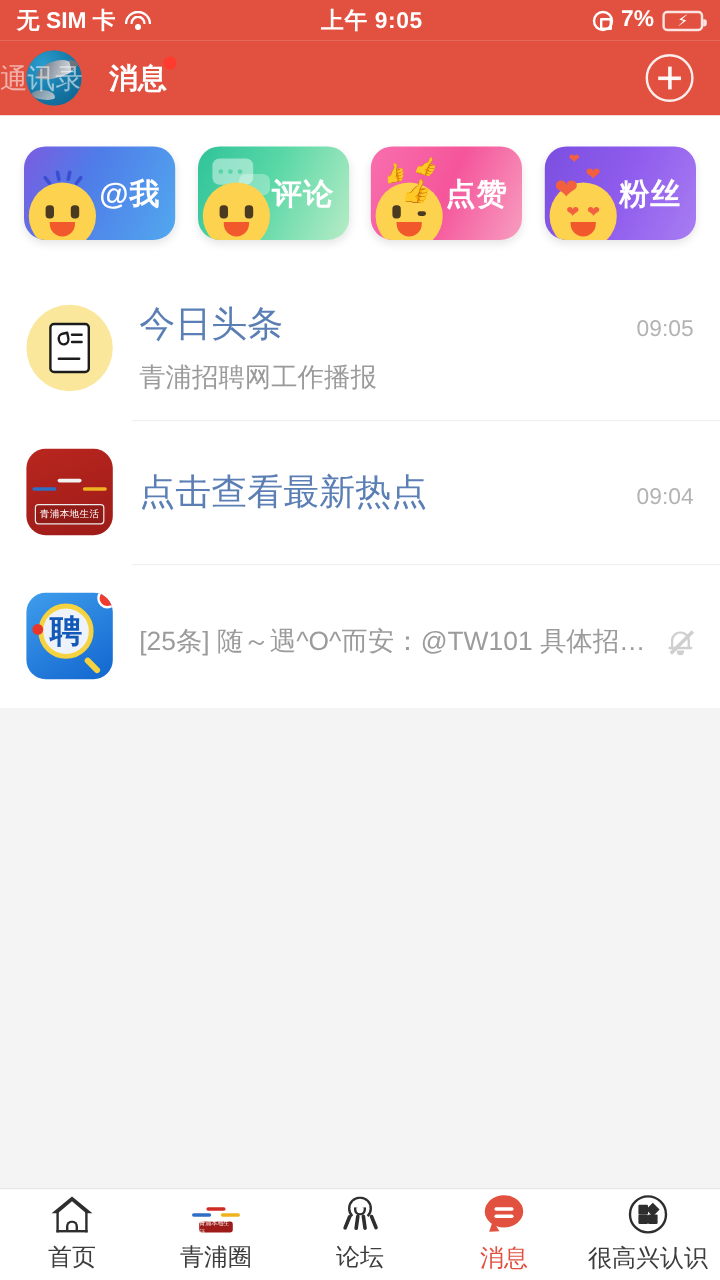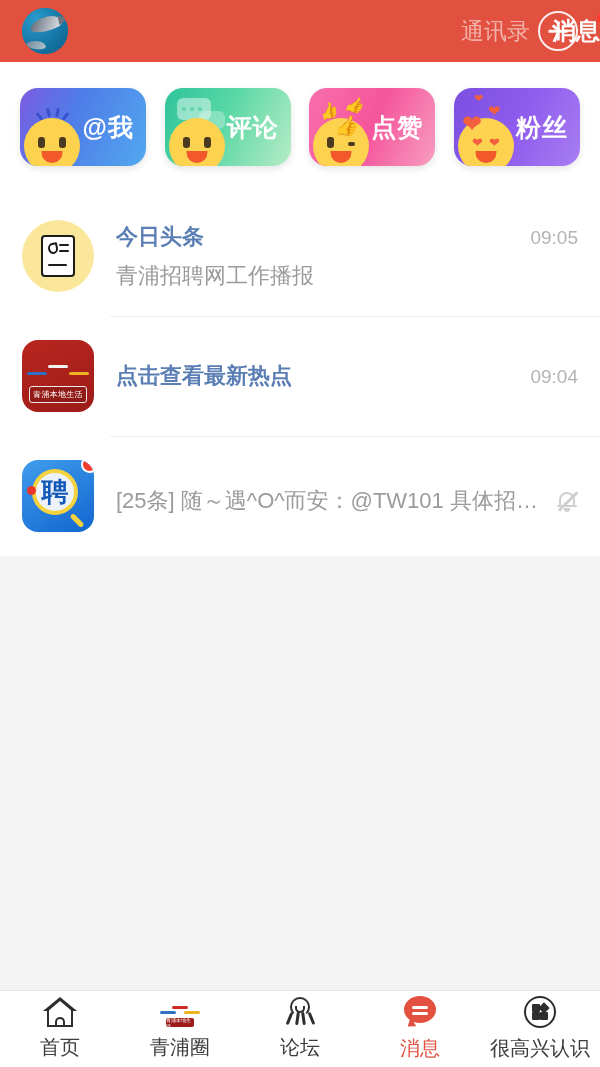--- a/index.html
+++ b/index.html
@@ -278,6 +278,24 @@
 
 <div id="app">
 
+  <div class="statusbar">
+    <div class="sb-left">
+      <span>无 SIM 卡</span>
+      <span class="wifi">
+        <i class="w1"></i>
+          <i class="w2"></i>
+          <span class="dot"></span>
+      </span>
+    </div>
+    <div class="time">上午 9:05</div>
+    <div class="sb-right">
+      <span class="rotlock"></span>
+      <span>7%</span>
+      <span class="battery">
+        <span class="bolt">⚡</span>
+      </span>
+    </div>
+  </div>
 
   <div class="navbar">
     <div class="avatar">

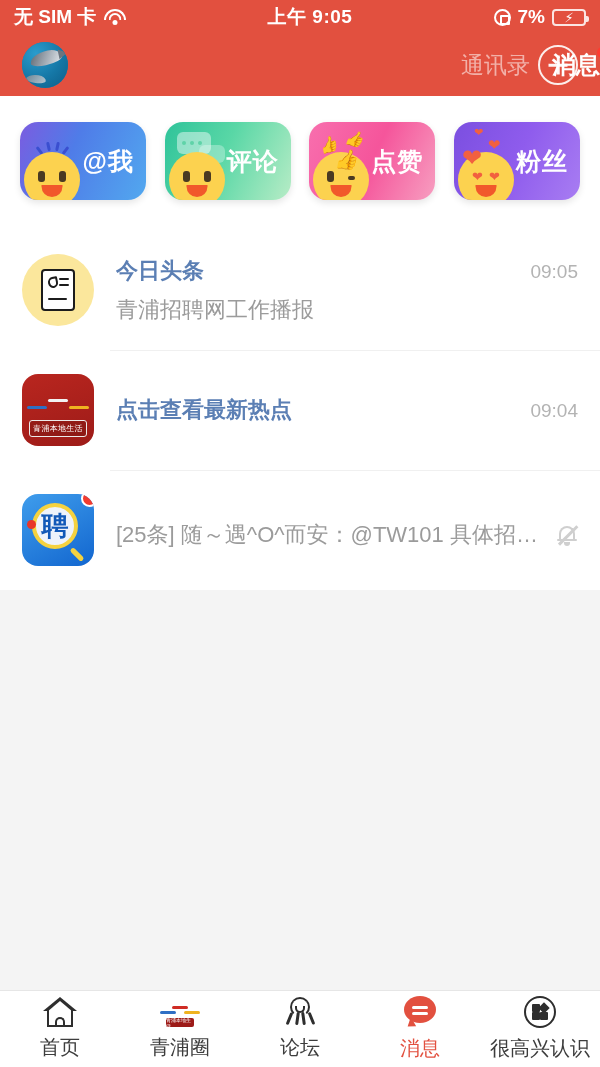--- a/index.html
+++ b/index.html
@@ -63,7 +63,7 @@
     transform: rotate(8deg); opacity: .85; }
   .navtabs {
     position: absolute; left: 0; right: 0; top: 0; bottom: 0;
-    display: flex; align-items: center; justify-content: flex-end; gap: 22px;
+    display: flex; align-items: center; justify-content: flex-start; gap: 22px;
     pointer-events: none;
   }
   .navtab { pointer-events: auto; font-size: 23px; color: rgba(255,255,255,.55); position: relative; }

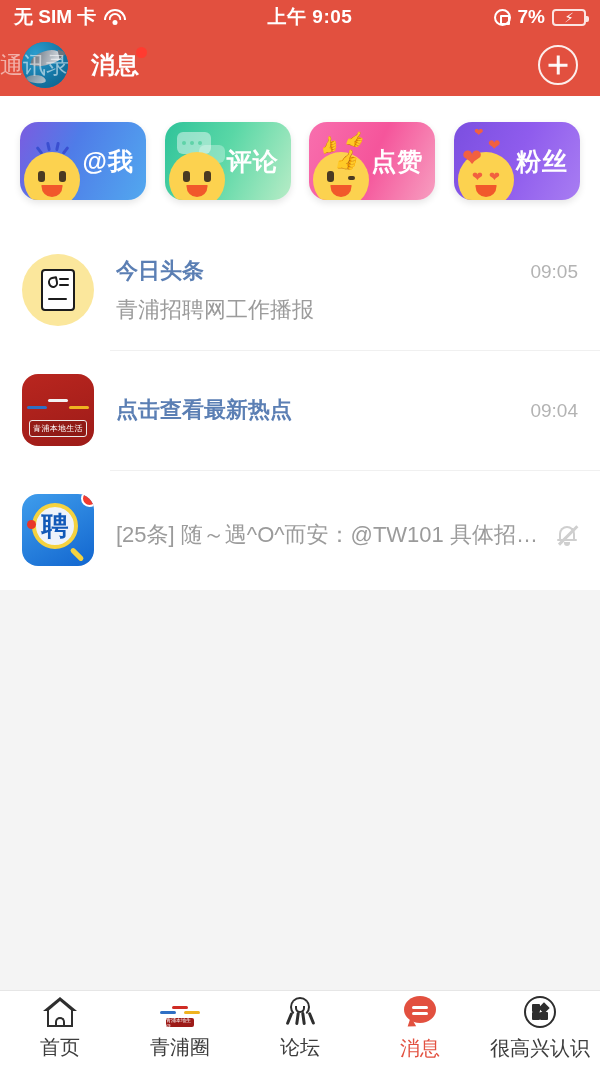--- a/index.html
+++ b/index.html
@@ -141,7 +141,7 @@
     position: relative; }
   .row-body { flex: 1 1 auto; min-width: 0; }
   .row-top { display: flex; align-items: baseline; }
-  .row-title { font-size: 22px; color: #5b7fb4; font-weight: 700;
+  .row-title { font-size: 30px; color: #5b7fb4; font-weight: 400;
     white-space: nowrap; overflow: hidden; text-overflow: ellipsis; }
   .row-time { margin-left: auto; font-size: 19px; color: #b3b3b3; padding-left: 14px;
     flex: 0 0 auto; }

··········

Task requirements: Repeat the records above exactly. No pictures go into the repeat.

Expected answer:
--- a/index.html
+++ b/index.html
@@ -278,6 +278,24 @@
 
 <div id="app">
 
+  <div class="statusbar">
+    <div class="sb-left">
+      <span>无 SIM 卡</span>
+      <span class="wifi">
+        <i class="w1"></i>
+          <i class="w2"></i>
+          <span class="dot"></span>
+      </span>
+    </div>
+    <div class="time">上午 9:05</div>
+    <div class="sb-right">
+      <span class="rotlock"></span>
+      <span>7%</span>
+      <span class="battery">
+        <span class="bolt">⚡</span>
+      </span>
+    </div>
+  </div>
 
   <div class="navbar">
     <div class="avatar">

--- a/index.html
+++ b/index.html
@@ -63,7 +63,7 @@
     transform: rotate(8deg); opacity: .85; }
   .navtabs {
     position: absolute; left: 0; right: 0; top: 0; bottom: 0;
-    display: flex; align-items: center; justify-content: flex-end; gap: 22px;
+    display: flex; align-items: center; justify-content: flex-start; gap: 22px;
     pointer-events: none;
   }
   .navtab { pointer-events: auto; font-size: 23px; color: rgba(255,255,255,.55); position: relative; }

--- a/index.html
+++ b/index.html
@@ -141,7 +141,7 @@
     position: relative; }
   .row-body { flex: 1 1 auto; min-width: 0; }
   .row-top { display: flex; align-items: baseline; }
-  .row-title { font-size: 22px; color: #5b7fb4; font-weight: 700;
+  .row-title { font-size: 30px; color: #5b7fb4; font-weight: 400;
     white-space: nowrap; overflow: hidden; text-overflow: ellipsis; }
   .row-time { margin-left: auto; font-size: 19px; color: #b3b3b3; padding-left: 14px;
     flex: 0 0 auto; }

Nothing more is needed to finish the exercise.